> Try it: From the entries below, gather every line containing the string "Differanse".

> Material for this exercise:
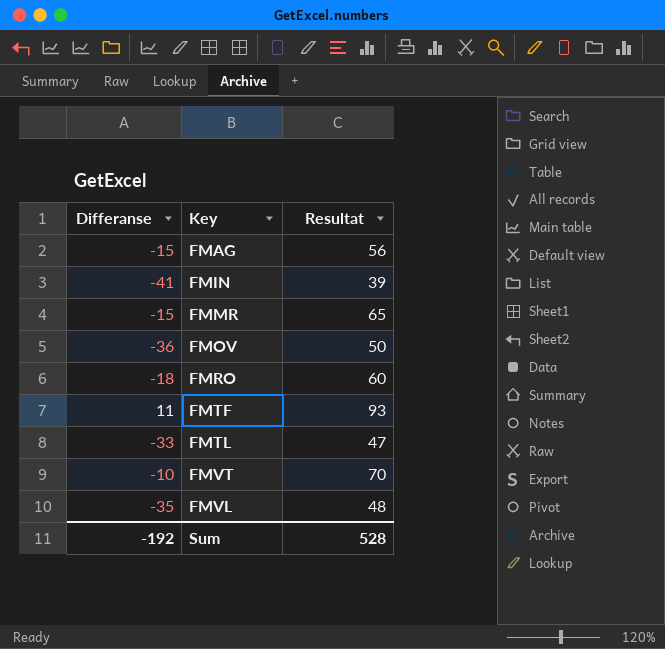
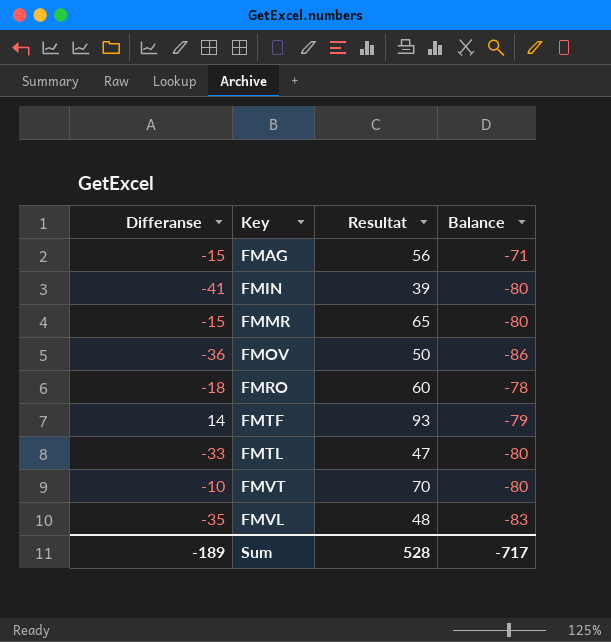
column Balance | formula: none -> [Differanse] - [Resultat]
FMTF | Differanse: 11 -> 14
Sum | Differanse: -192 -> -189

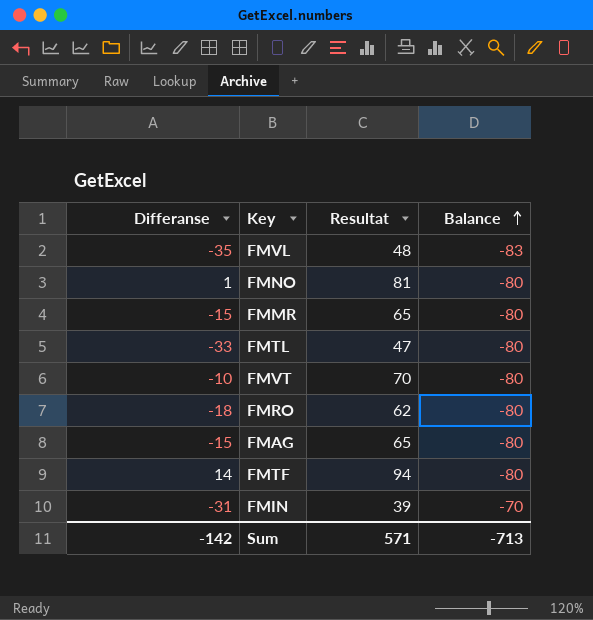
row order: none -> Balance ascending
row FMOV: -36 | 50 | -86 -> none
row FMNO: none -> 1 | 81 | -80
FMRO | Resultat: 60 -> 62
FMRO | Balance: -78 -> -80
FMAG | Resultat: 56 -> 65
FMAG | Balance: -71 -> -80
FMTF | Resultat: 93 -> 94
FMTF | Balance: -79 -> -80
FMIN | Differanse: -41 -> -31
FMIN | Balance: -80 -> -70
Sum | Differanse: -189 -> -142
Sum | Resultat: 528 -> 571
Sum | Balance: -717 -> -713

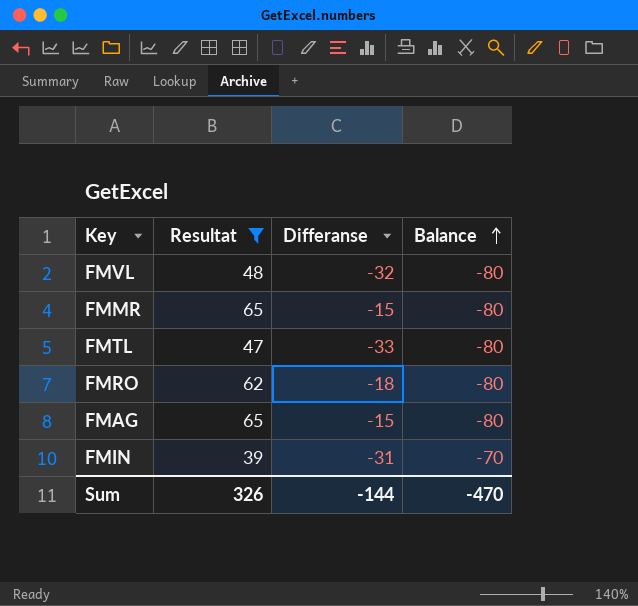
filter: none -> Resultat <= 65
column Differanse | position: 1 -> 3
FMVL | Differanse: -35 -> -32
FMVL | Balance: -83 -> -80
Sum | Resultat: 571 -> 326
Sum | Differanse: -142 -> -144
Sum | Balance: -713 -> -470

==

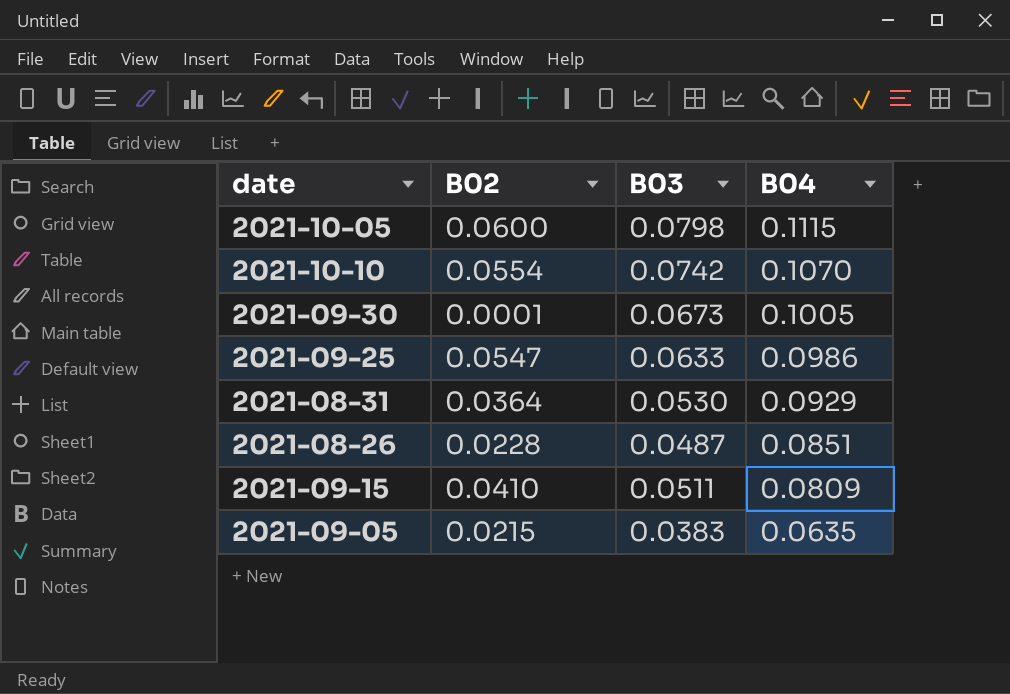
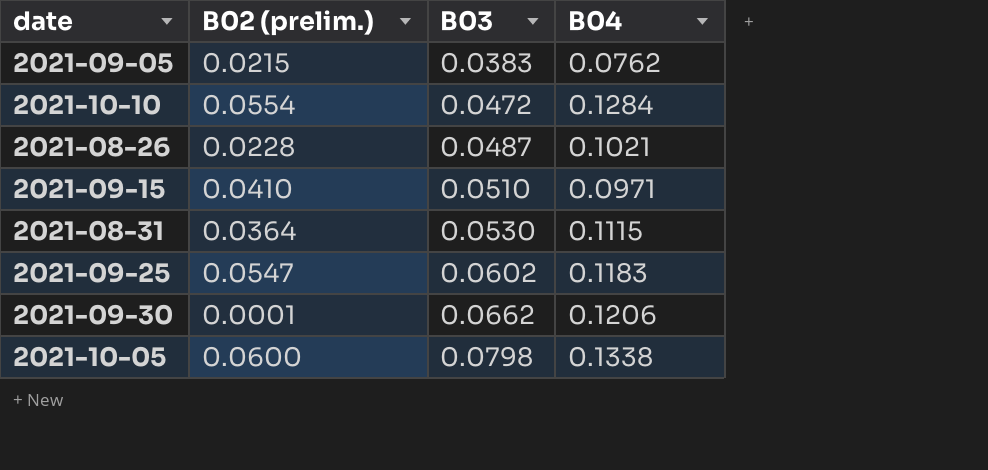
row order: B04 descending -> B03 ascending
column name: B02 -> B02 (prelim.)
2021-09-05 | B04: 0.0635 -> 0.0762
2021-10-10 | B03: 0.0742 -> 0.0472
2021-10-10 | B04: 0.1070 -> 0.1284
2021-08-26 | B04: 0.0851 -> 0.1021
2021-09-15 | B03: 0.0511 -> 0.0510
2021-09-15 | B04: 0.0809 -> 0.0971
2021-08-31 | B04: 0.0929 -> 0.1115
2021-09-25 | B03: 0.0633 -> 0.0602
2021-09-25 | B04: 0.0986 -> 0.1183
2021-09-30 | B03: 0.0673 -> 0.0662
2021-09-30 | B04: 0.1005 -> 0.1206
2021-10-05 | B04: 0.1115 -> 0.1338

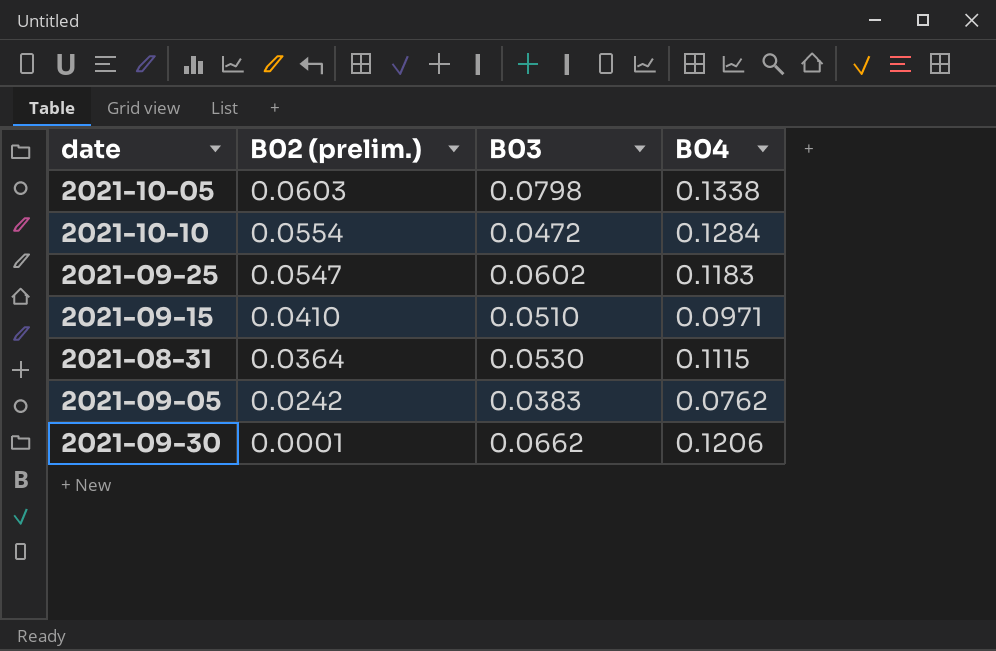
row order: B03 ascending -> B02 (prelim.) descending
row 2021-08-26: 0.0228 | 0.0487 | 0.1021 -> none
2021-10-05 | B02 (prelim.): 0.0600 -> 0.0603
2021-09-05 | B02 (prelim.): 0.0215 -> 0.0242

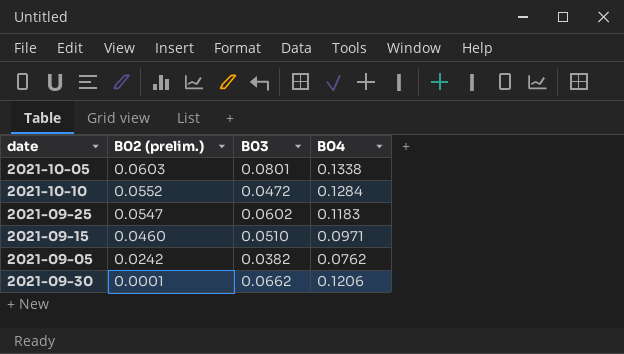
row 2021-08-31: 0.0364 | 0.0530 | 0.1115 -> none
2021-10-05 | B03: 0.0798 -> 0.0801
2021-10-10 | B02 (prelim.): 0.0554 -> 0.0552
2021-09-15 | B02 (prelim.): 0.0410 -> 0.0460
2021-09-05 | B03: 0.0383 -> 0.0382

> Response box:
column Balance | formula: none -> [Differanse] - [Resultat]
FMTF | Differanse: 11 -> 14
Sum | Differanse: -192 -> -189
FMIN | Differanse: -41 -> -31
Sum | Differanse: -189 -> -142
column Differanse | position: 1 -> 3
FMVL | Differanse: -35 -> -32
Sum | Differanse: -142 -> -144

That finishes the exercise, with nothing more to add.